There is sufficient corroborative evidence to allow us to believe that these lines were actually written, as Pope says, during Addison’s lifetime; and if they were, the character of the satire would naturally suggest that its motive was Addison’s supposed conduct in the matter of the two translations of theIliad. There is nothing in them to indicate any connection in the poet’s mind between Gildon and Addison; on the other hand, the allusion to the “two wits” shows the special grievance that formed the basis, in his imagination, of the whole character. Afterwards we find that “meaner quill” is replaced by “venalquill;” and the couplet about the rival translations is suppressed. The inference is plain. When Pope was charged with having written the character after Addison’s death, he found himself obliged, in self-defence, to furnish a moral justification for the satire; and, after his own unfortunate manner, he proceeded to build up for himself aposition on a number of systematic falsehoods. His story was probably so far true that the character was really written while Addison was alive; on the other hand, it is not unreasonable to conclude that the entire statement about Gildon and Lord Warwick is fabulous; and, as the assertion that the lines were sent to Addison immediately after their composition is associated with these myths, this, too, may fairly be dismissed as equally undeserving of belief.

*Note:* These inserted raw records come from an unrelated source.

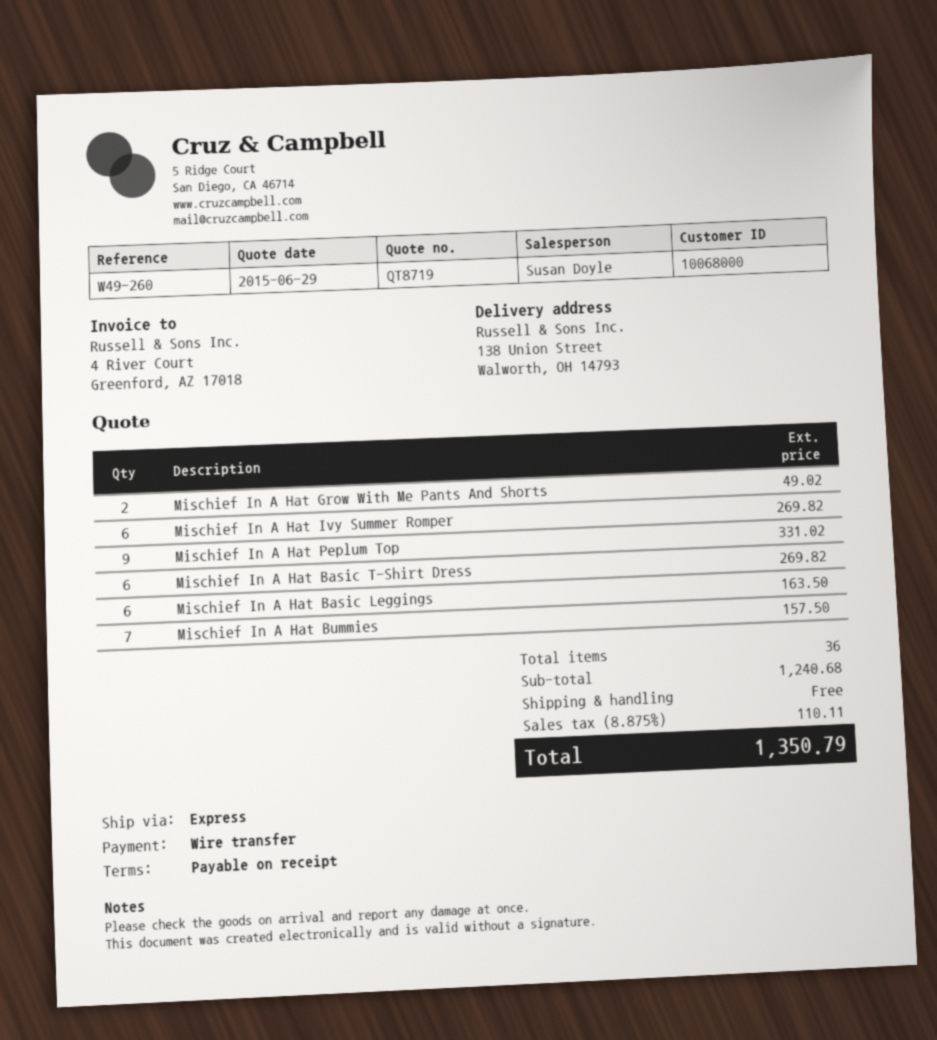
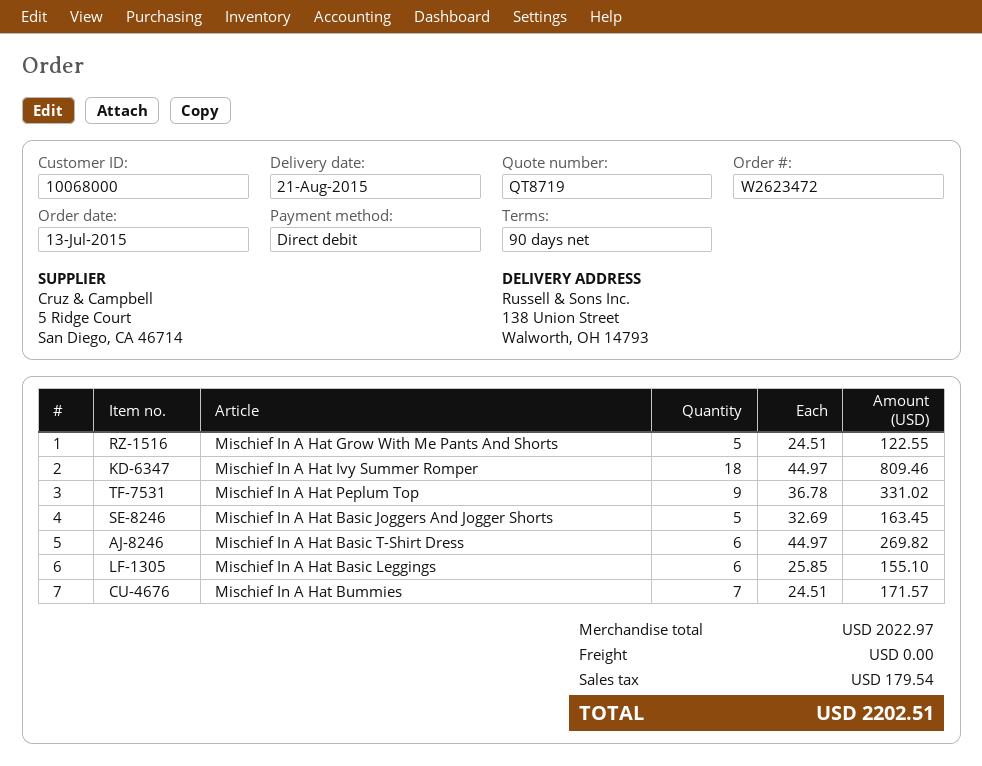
payment terms: on receipt -> 90 days
payment method: bank transfer -> direct debit
Mischief In A Hat Grow With Me Pants And Shorts: 2 for 49.02 -> 5 for 122.55
Mischief In A Hat Ivy Summer Romper: 6 for 269.82 -> 18 for 809.46
Mischief In A Hat Basic Leggings: 6 for 163.50 -> 6 for 155.10
Mischief In A Hat Bummies: 7 for 157.50 -> 7 for 171.57
Mischief In A Hat Basic Joggers And Jogger Shorts: none -> 5 for 163.45
subtotal: 1240.68 -> 2022.97
tax: 110.11 -> 179.54
total: 1350.79 -> 2202.51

As to the truth of the character of Atticus, however, it by no means follows, because Pope’s account of its origin is false, that the portrait itself is altogether untrue. The partizans of Addison endeavour to prove that it is throughout malicious and unjust. But no one can fail to perceive that the character itself is a very extraordinary picture of human nature; and there is no reason to suppose that Addison was superior to the weaknesses of his kind. On the contrary, there is independent evidence to show that he was strongly influenced by that literary jealousy which makes the groundwork of the ideal character. This the piercing intelligence of Pope no doubt plainly discerned; his inflamed imagination built up on this foundation the wonderful fabric that has ever since continued to enchant the world. The reader who is acquainted with his own heart will probably not find much difficulty in determining what elements in the character are derived from the substantial truth of nature, and what are to be ascribed to the exaggerated perceptions of Genius.